The POST /api/rescan endpoint uses two mechanisms to stay safe under concurrent requests:

asyncio.Lock — if a rescan is already running, the endpoint returns {"status": "already_scanning"} immediately. No caller ever waits.
_silenced(fn) — redirects fd 1 and fd 2 to /dev/null for the duration of detect_all() and list_tools_for_all() to suppress subprocess noise, then restores them for the structured terminal output that follows.
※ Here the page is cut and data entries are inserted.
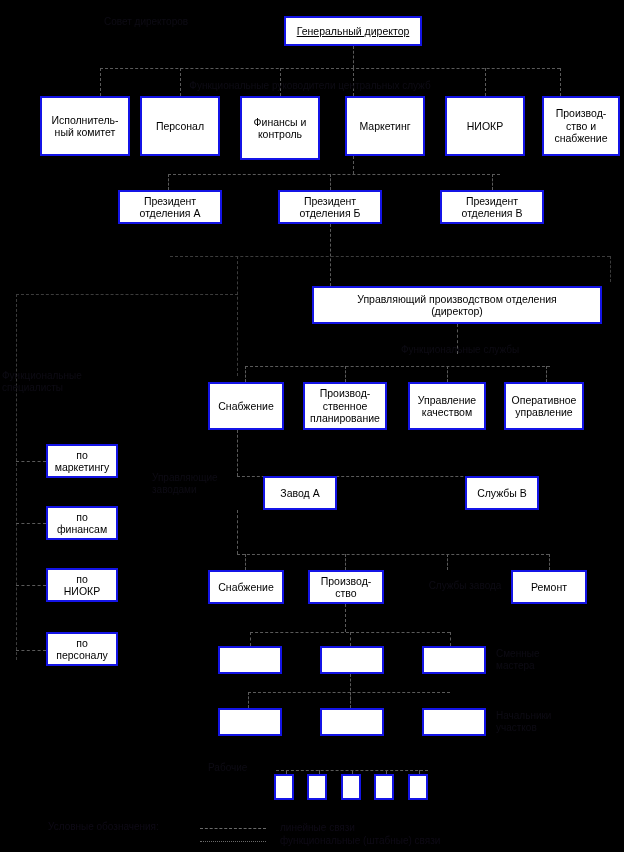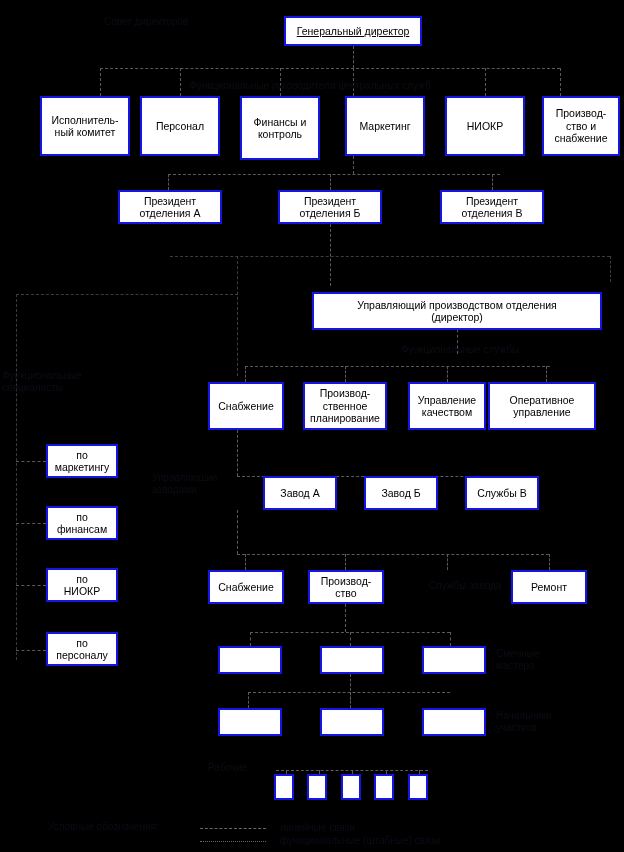--- a/index.html
+++ b/index.html
@@ -152,7 +152,7 @@
   <div class="h dark" style="left:16px;top:294px;width:222px;"></div>
   <div class="v dark" style="left:16px;top:294px;height:366px;"></div>
 
-  <div class="box" style="left:312px;top:292px;width:290px;height:38px;">
+  <div class="box" style="left:312px;top:286px;width:290px;height:38px;">
     <span style="white-space: pre-line;">Управляющий производством отделения
 (директор)</span>
   </div>

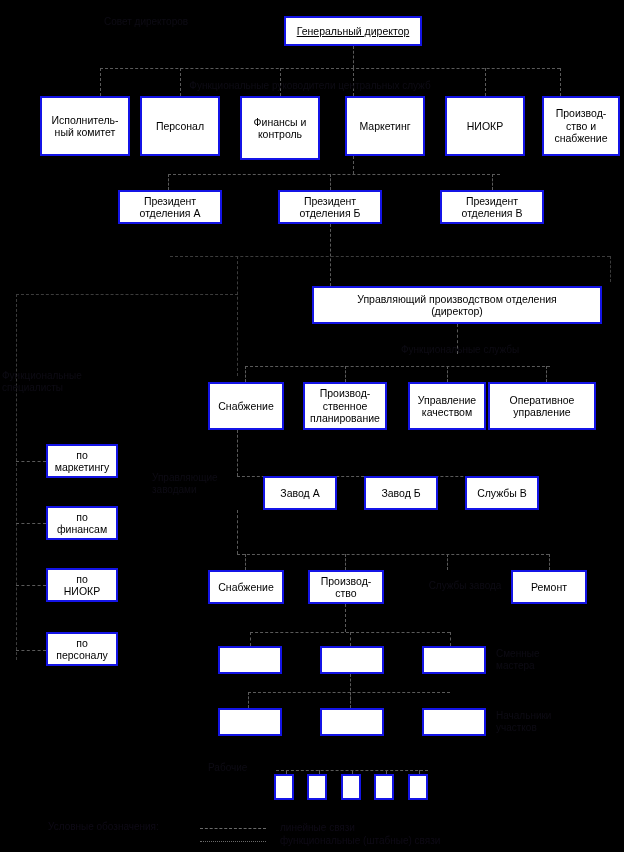--- a/index.html
+++ b/index.html
@@ -178,7 +178,7 @@
     <span style="white-space: pre-line;">Управление
 качеством</span>
   </div>
-  <div class="box" style="left:488px;top:382px;width:108px;height:48px;">
+  <div class="box" style="left:504px;top:382px;width:80px;height:48px;">
     <span style="white-space: pre-line;">Оперативное
 управление</span>
   </div>

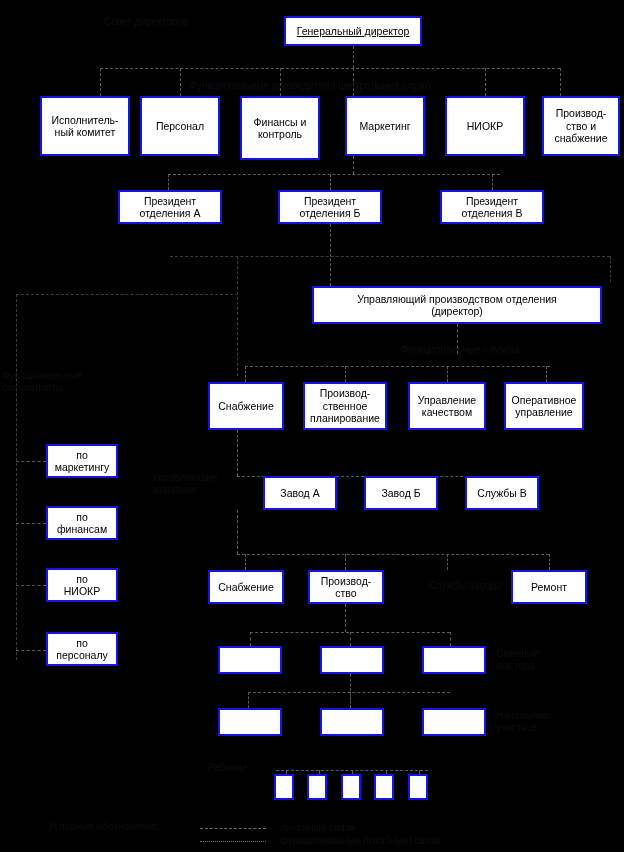--- a/index.html
+++ b/index.html
@@ -195,9 +195,6 @@
   <div class="box" style="left:263px;top:476px;width:74px;height:34px;">
     <span style="white-space: pre-line;">Завод А</span>
   </div>
-  <div class="box" style="left:364px;top:476px;width:74px;height:34px;">
-    <span style="white-space: pre-line;">Завод Б</span>
-  </div>
   <div class="box" style="left:465px;top:476px;width:74px;height:34px;">
     <span style="white-space: pre-line;">Службы В</span>
   </div>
All subprocess calls pass stdin=subprocess.DEVNULL to prevent interactive permission prompts from inheriting the terminal's stdin and blocking the request.

Adding a New MCP Client¶

1. Add path resolvers in _paths.py:

def windsurf_user_path() -> Path:
    return Path.home() / ".windsurf" / "mcp.json"

2. Register in build_plan():

("windsurf_user", windsurf_user_path),

3. Add a status enrichment module (optional) — follow the pattern of _status_cursor.py and add a call site in detect_all().

4. Add an agent CLI fallback (optional) in mcp_client.py:

_AGENT_FALLBACK_CMDS = {
    "cursor":   ["cursor-agent", "mcp", "list-tools"],
    "windsurf": ["windsurf",     "mcp", "list-tools"],
}

No changes needed to _readers.py or _parsers.py if the client uses the standard {"mcpServers": {...}} JSON format.